Model Farm buildings built in the early C19 for the Mytton family of Garth and shown on the Tithe Map of 1842. There may have been a house on this site from as early as the C15, the Myttons acquired the estate through marriage in the early C18 and built a new brick house in the Georgian style. Richard Mytton inherited in 1809 and in the same year engaged JC Loudon to design a new house in an elaborate Strawberry Hill Gothic style. Loudon was also commissioned to produce designs for equally elaborate stables (also 1809) and dog kennels (1811). The house and stables were demolished in 1947, the kennels survive partly derelict 2017.

It is probable that the farm buildings were also constructed as part of the rebuilding of the Garth estate and at least influenced by the ideas of Loudon, a noted agricultural improver. The farm buildings are constructed in plain brick as opposed to the style of Gothic render and crocketed spires of the house and other buildings. This relates to their role as functional, practical and efficient agricultural buildings.

The buildings are of a U-plan with an internal cross range forming a closed yard and an open yard. They are mainly single storey with two storey pavilions and managers house at the N end. They provided accommodation for cows with associated cart and implement storage and were modernised in the 1950/60s when the cow accommodation was refitted and openings created and altered. A field opposite the farm buildings on the other side of the A490 is noted on the Tithe Map as ‘Cae Brick’, possibly the source of the bricks used in the construction of the farm and other estate buildings.
At some point after 1840 an open sided sawmill structure was added to the SW corner of the farm buildings, it is not shown on the Tithe but does appear on the 1st edition OS map of 1884 and may date to the inheritance of the estate by Mytton’s son Richard Herbert Mytton c 1850.

The construction of the sawmill would have been part of the operations of the Garth estate, possibly supplying timber to the nearby Cambrian railways, under construction from the mid 1850s through the 1860s. It is likely to have housed a steam driven pit frame type saw, a type of saw used for converting large timber into beams etc. The yard area to the W side of the farm buildings is shown on the Tithe as ‘Stackyard’, and there is also a sawpit marked on the 1st ed on the other side of the road, suggesting that sawmilling was already an operation on the estate and the sawmill building was part of the development of this.

Exterior

English garden wall bond brick with corrugated asbestos and slate roofs with open eaves. Open 'U'-plan with central cross range forming one closed yard and one open at the NE end, perhaps originally designed as 2 closed yards. Pavilion blocks of 2 storeys at the corners with hipped roofs, the Bailiff's house being at the NE corner, now Garth farmhouse. Large C20 windows.

Main SW elevation has central driftway with 3-centred cart arch of 2 half-brick rings, rebated for doors. Four tiers of vented brickwork in lozenge patterns, and pitching openings on SW and within driftway. Wings consist of a long range of cow houses with four-centred arches to the yard.
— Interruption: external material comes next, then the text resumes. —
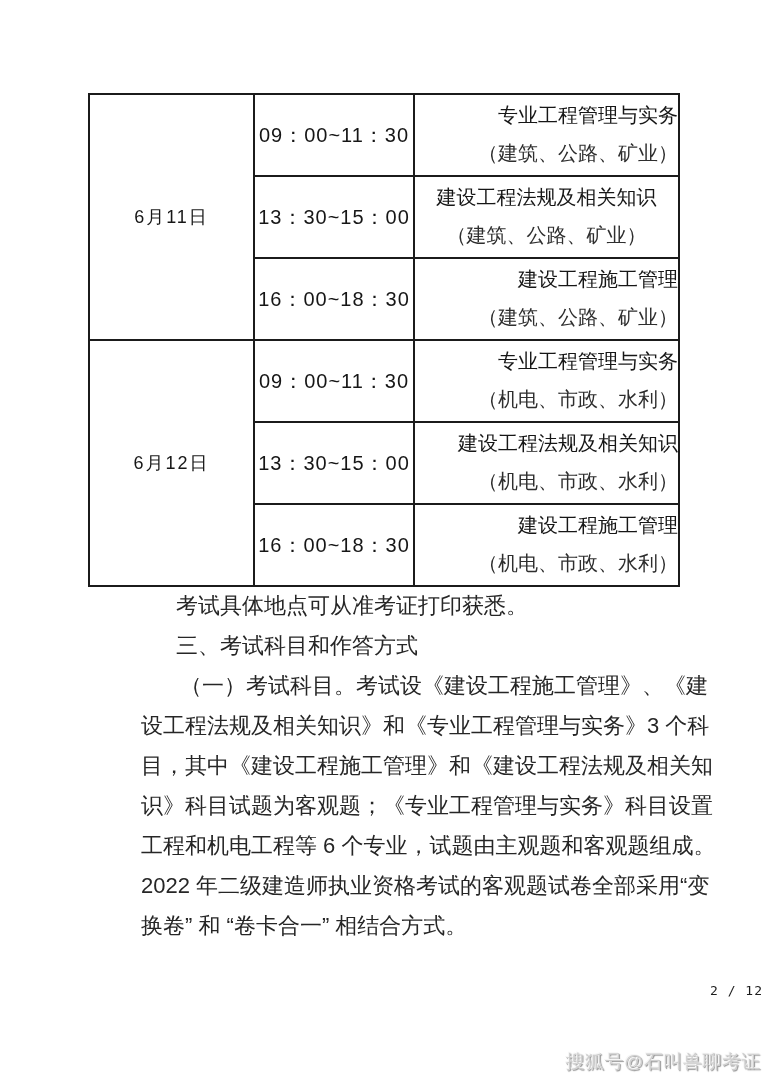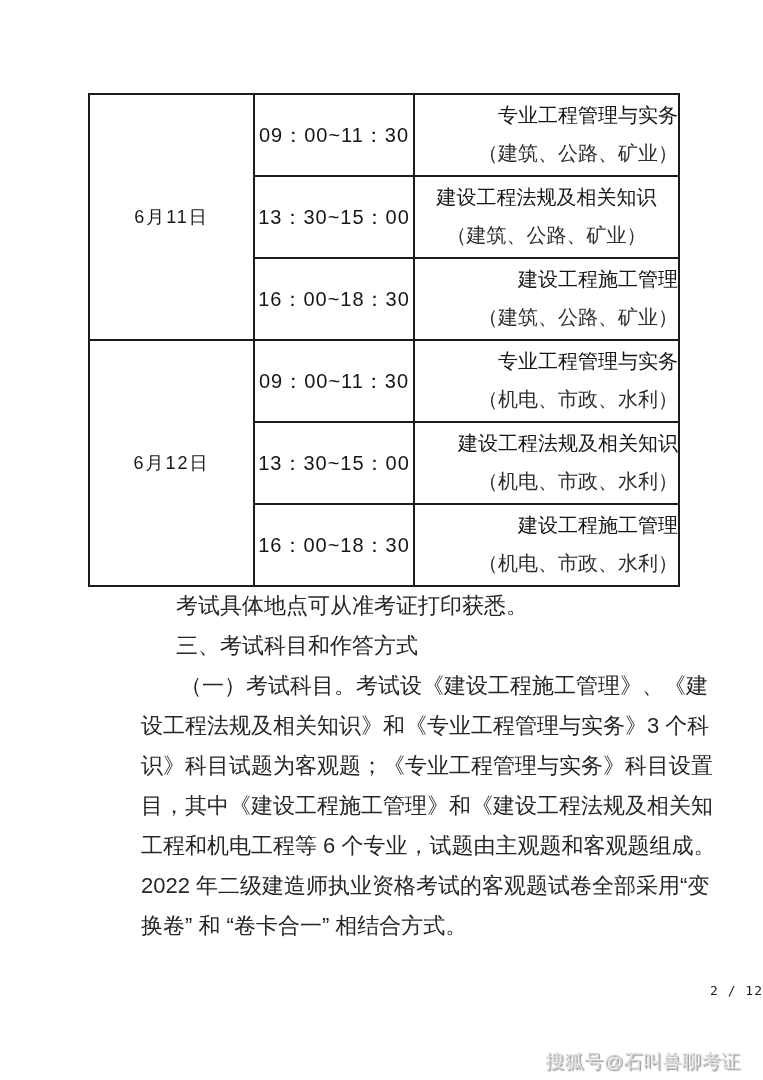"识》科目试题为客观题；《专业工程管理与实务》科目设置" div.line { order: before "目，其中《建设工程施工管理》和《建设工程法规及相关知" -> after "目，其中《建设工程施工管理》和《建设工程法规及相关知" }
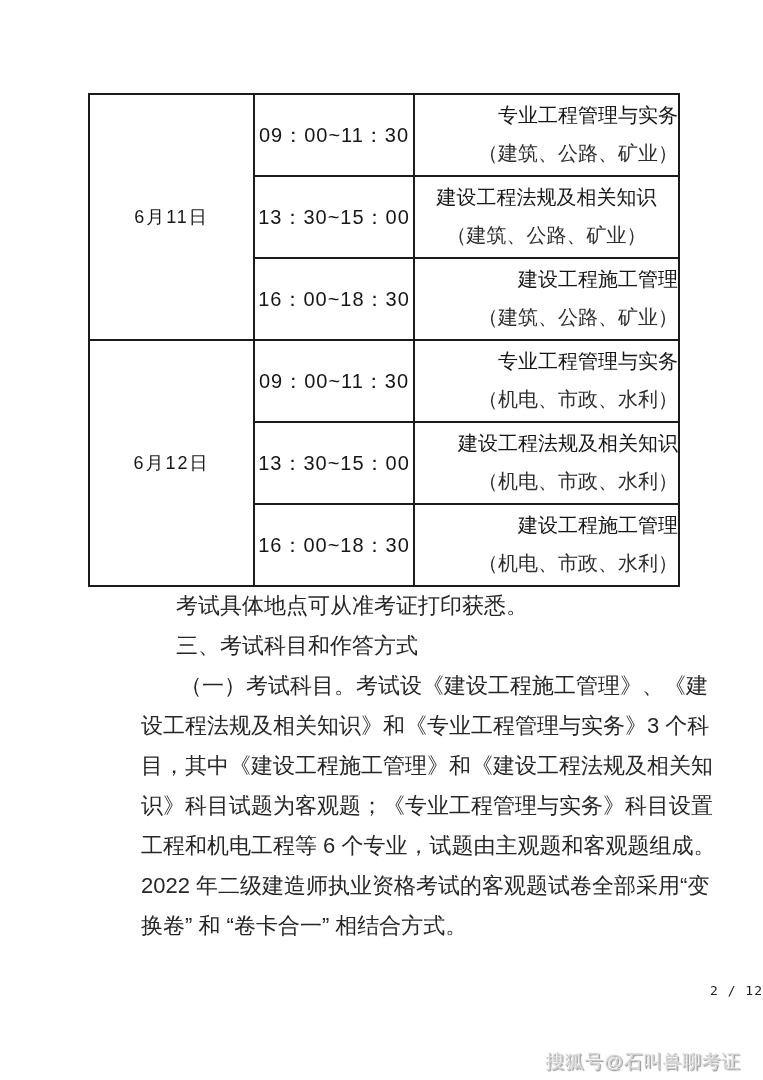"搜狐号@石叫兽聊考证" .watermark { right: 22px -> 2px }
Low pitched roof trusses with struts from the haunched king posts to a single tier of purlins.

The upper, closed yard, has a stone wall with rounded corners containing the central fold yard, the cross range of buildings, perhaps originally designed as animal shelter for the foldyard, is largely rebuilt.

Partly retains original doors and windows.

Attached at SW corner open sided 3-bay sawmill building, extended by a single bay to NW. Gabled roof of torched graduated slates on wide king post trusses with queen posts. Valley gutter against brick farm building. Elevation to SW of 4 stone piers, later infill to SE elevation.

Interior

Largely altered in post war conversion and fire damaged to part of SW range. Retains plan form of original layout. Evidence of former saw pits at E end of sawmill building.

Reasons for Listing

Of special architectural and historic interest as coming under the influence of J.C.Loudon, who was a most important influence in the design of farm buildings in the early C19. Group value with the nearby Walled Garden.